No matter where you are in Hawera you're able to see Mt Taranaki. Photo / NZME.
This South Taranaki town has some top-notch dining and several great museums, finds Elisabeth Easther.
Where is it? 75km south of New Plymouth and 20 minutes from Mt Taranaki, Hawera is Taranaki's second largest town.
Origin of name: Maori for "burnt place", a reference to an event when two tribes were at war and the wharemoe (sleeping house) of one tribe was set ablaze.
Hot spot: The region had more than its fair share of fires with major blazes in 1884, 1888 and 1912, which is why the water tower was erected in 1914.
Town saying: If you can't see the mountain it's raining, if you can see the mountain it's going to rain.
Town mascot: The aforementioned water tower.
Famous locals: Michael Campbell (golfer), Fiona Kidman (author), Nicola Kawana (actress), Ronald Hugh Morrieson (author), Conrad Smith (All Black), Adine Wilson (netballer).
Most prominent industry: Fonterra's Whareroa factory is the one of the biggest dairy facilities in the world and a few sheep get farmed around here, too.
Source of pride: The community is great at pulling together - they get things done.
Eye sight: Being mostly flat, no matter where you're standing in Hawera you are able to see the mountain and it's different every day - truly dramatic.
Town fiestas: The Hawera A&P Show is a major crowd pleaser, as is Arts in the Park.
Best place to take kids: There are plenty of parks. Naumai is opposite a BMX track, there's a skate park next to the water tower and the town pool has a hydroslide.
Best parks: King Edward Park is all manicured lawns, roses and playgrounds (and a lake), while Naumai Park is more tranquil, filled with fascinating botanic specimens, and there's a 30-minute walk that goes between the two.
Best playground: The play area at King Edward Park has forts, jungle gyms, a pirate ship and giant swings - if you're feeling brave.
Best walks: The Ohawe Beach to Waihi Beach Coastal Walk is a beauty and takes about two-and-a-half hours return. Just check the tides. Stroll around pretty Nowell's Lake surrounded by the coastal sand dune belt. Occupying more than 7ha, there's a short walk that passes through farmland that's been planted in native trees and swan plants. Monarch butterflies flourish here.
Best view: If you climb the 55m-tall Hawera Water Tower's 215 steps you'll be rewarded with a bird's eye view of the town. Access is via the adjacent i-Site and, for a modest entrance fee ($1 child, $2 adult), on a clear day you can see for miles - spectacular.
Best place to pull over: The beaches are all invigorating, as is driving into town from the south. If it's twilight you'll want to stop to truly appreciate the views of the mountain, water tower and coast. Even the dairy factory is pretty; at night when it's all lit up it looks like a castle.
Best swim:Hawera Aquatic Centre for a pool swim or head out to Patea Beach, 20 minutes down the road, for a plunge in the surf; black sand for miles.

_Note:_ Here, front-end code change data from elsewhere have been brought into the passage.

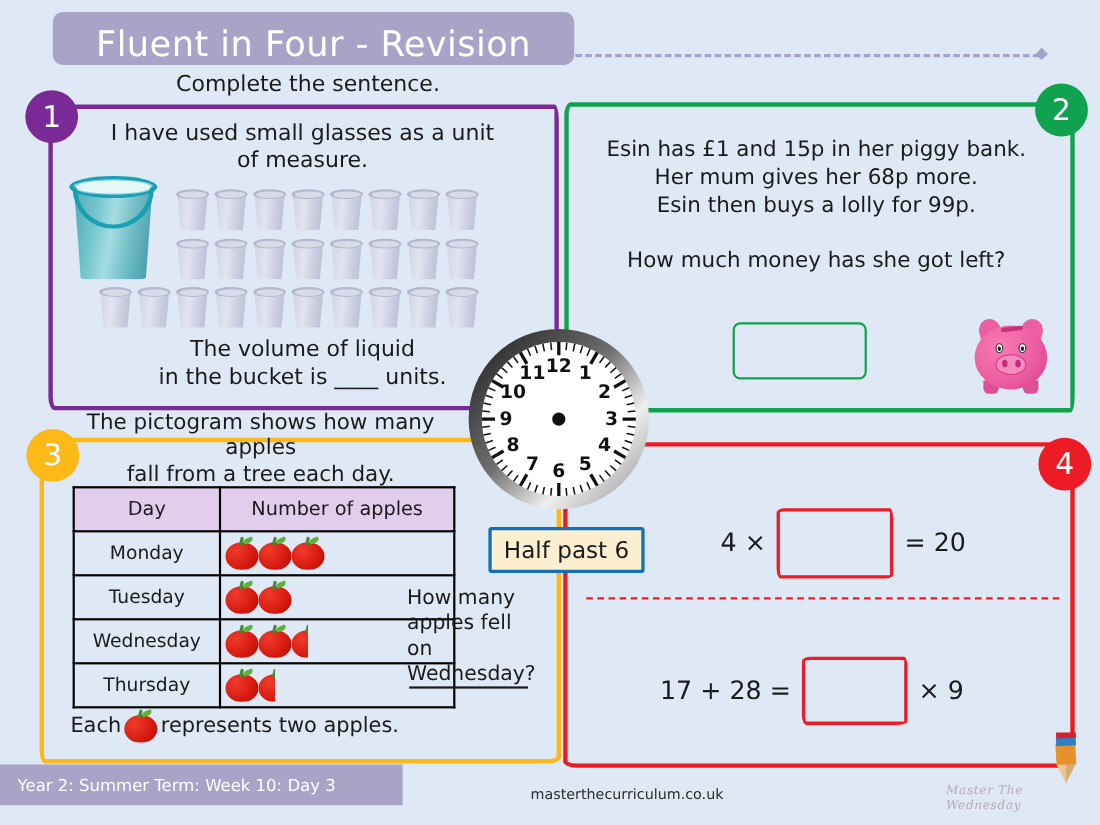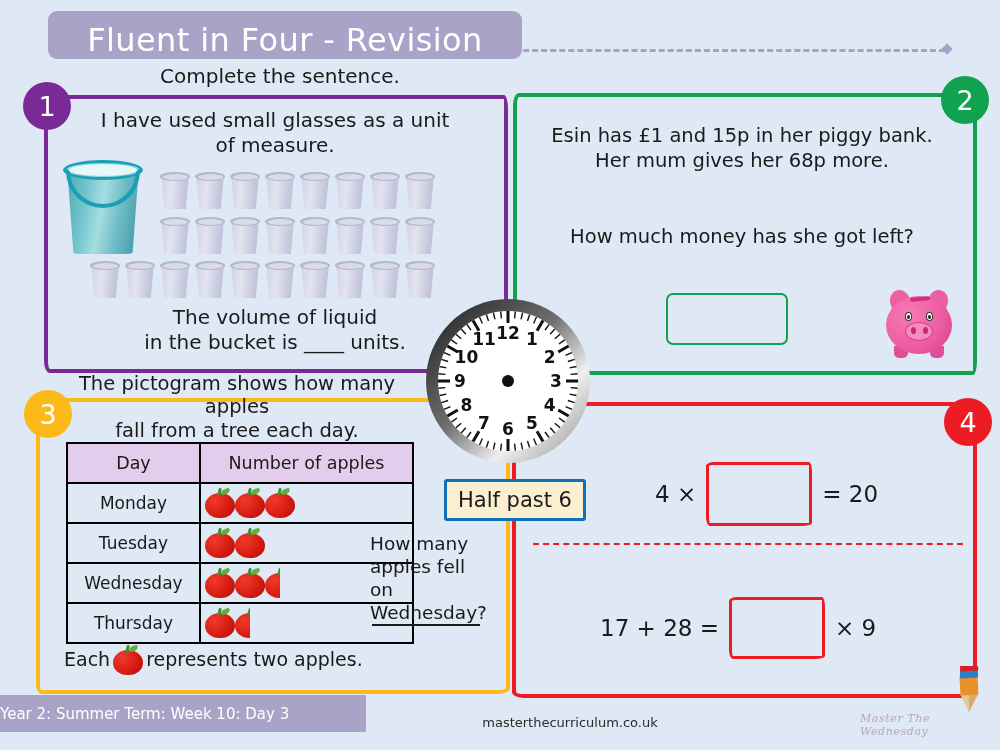"Esin then buys a lolly" div { html: none -> <div>Esin then buys a lolly for 99p.</div> }
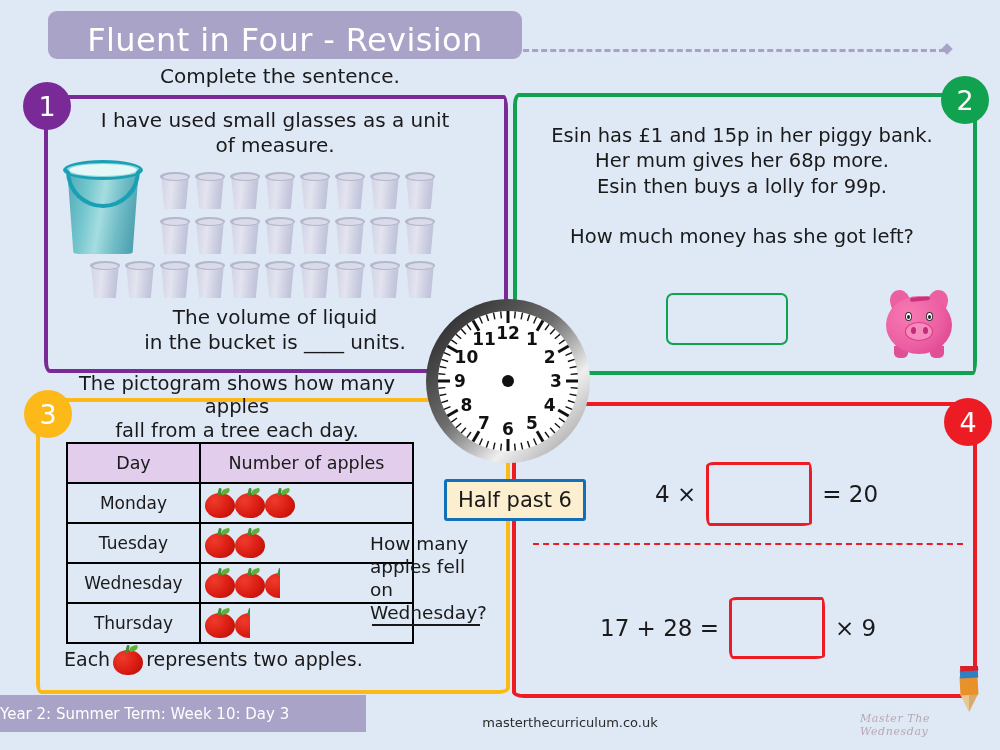"Year 2: Summer Term: Week" .footer-banner span { padding-left: none -> 16px }
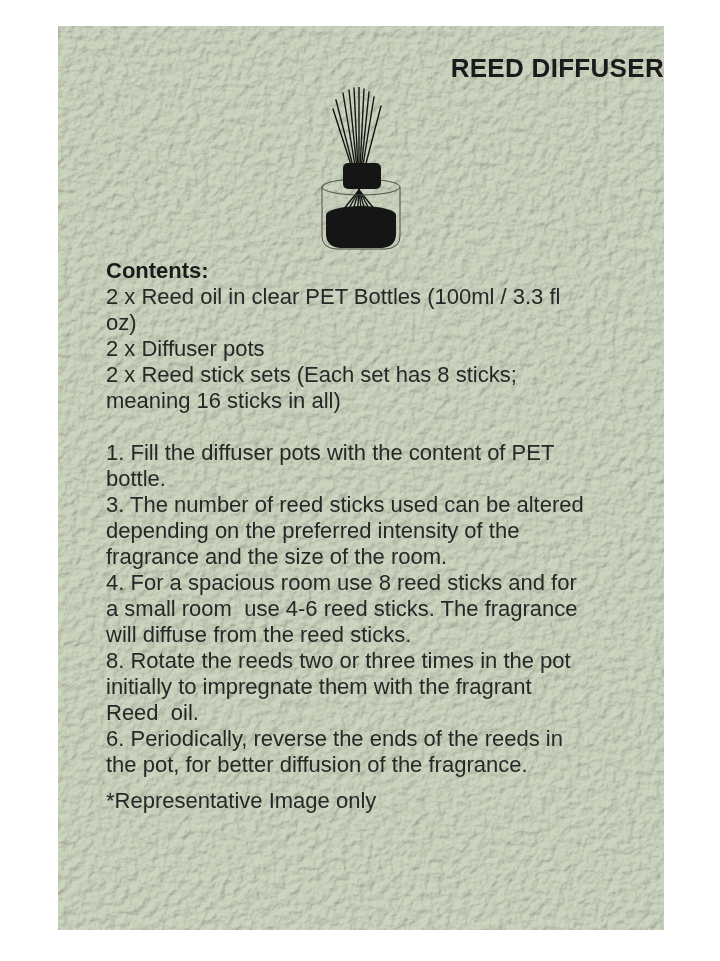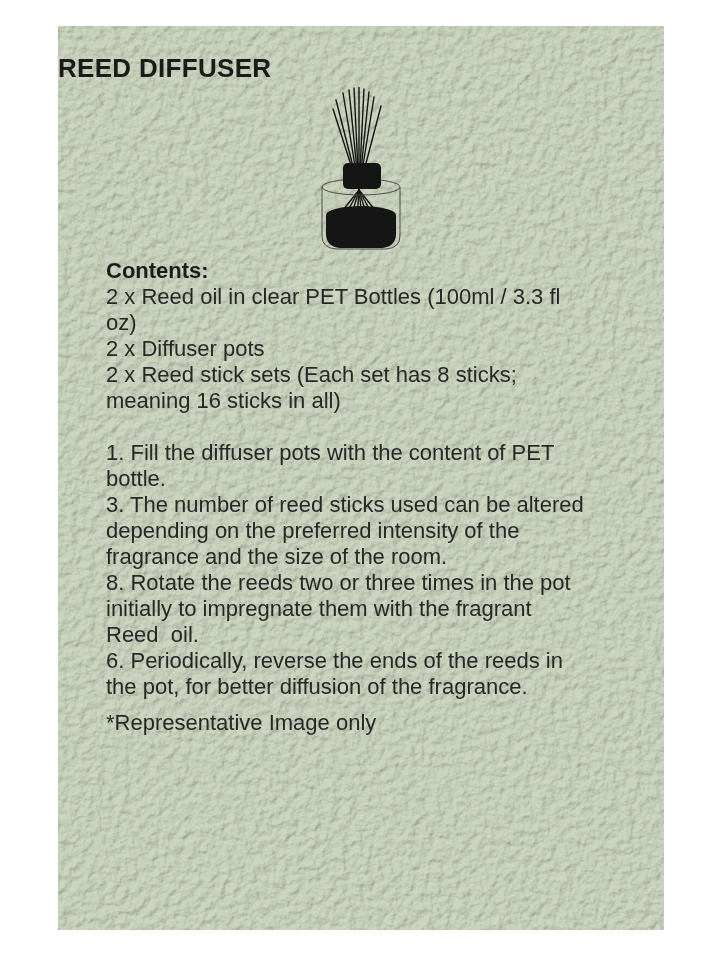"REED DIFFUSER" .page-title { text-align: left -> right }
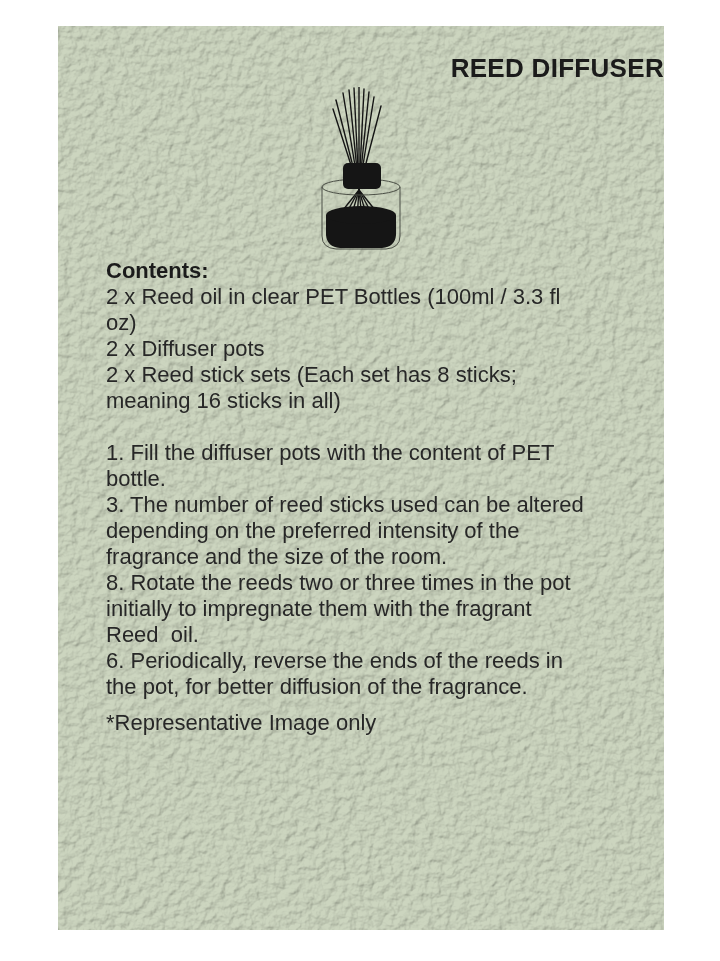"4. For a spacious room" div.line { html: none -> <div>4. For a spacious room use 8 reed sticks and for a small room use 4-6 reed sticks. The fragrance will diffuse from the reed sticks.</div> }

Best museum:Tawhiti Museum is brimming with curiosities. The man sitting on the long drop is a hoot and Pepper's ghost at the Whalers and Traders area is a must see. There's also a bush railway and a cafe.
Nice arts:Lysaght Watt Gallery is well worth a visit - exhibits change monthly and the space itself is enchanting. Several cafes display the works of local artists and the i-Site has art available for purchase. Locals here seem to be especially creative.
Cream of the coffee: Arabica Cafe is the place to go when you're after your fix; their scones are sublime.
Baked:Anderson's Pie Shop is legendary. They also do the best cream doughnuts you'll find anywhere.
Best food: For a small place the dining here is fabulous. Black and White Cafe serves venison and kangaroo and changes its menu every month. II Chefs has a knack for winning beef and lamb awards. For catered food you can't go past the beautiful Tairoa Lodge.
Wet your whistle: Morrieson's Cafe and Bar (named for Ronald Hugh when his birthplace was pulled down for a KFC). Open from 11am to late, it's good for families or an after-work drink.
Best adventures: Hunting and fishing are big here, if you're that way inclined. Or play paintball if you don't want to actually kill things.
Wildlife: Cows. There are a lot of cows, native birds and bugs.
Safety warnings: The west coast beaches are beautiful but they also can also be rugged so do take care and never go swimming alone unless you're supremely confident.
Locals say: We look good, we're well fed, we're happy.
Visitors say: And so modest.
Thanks to Hollie Weir for sharing the delights of her small but perfectly formed town.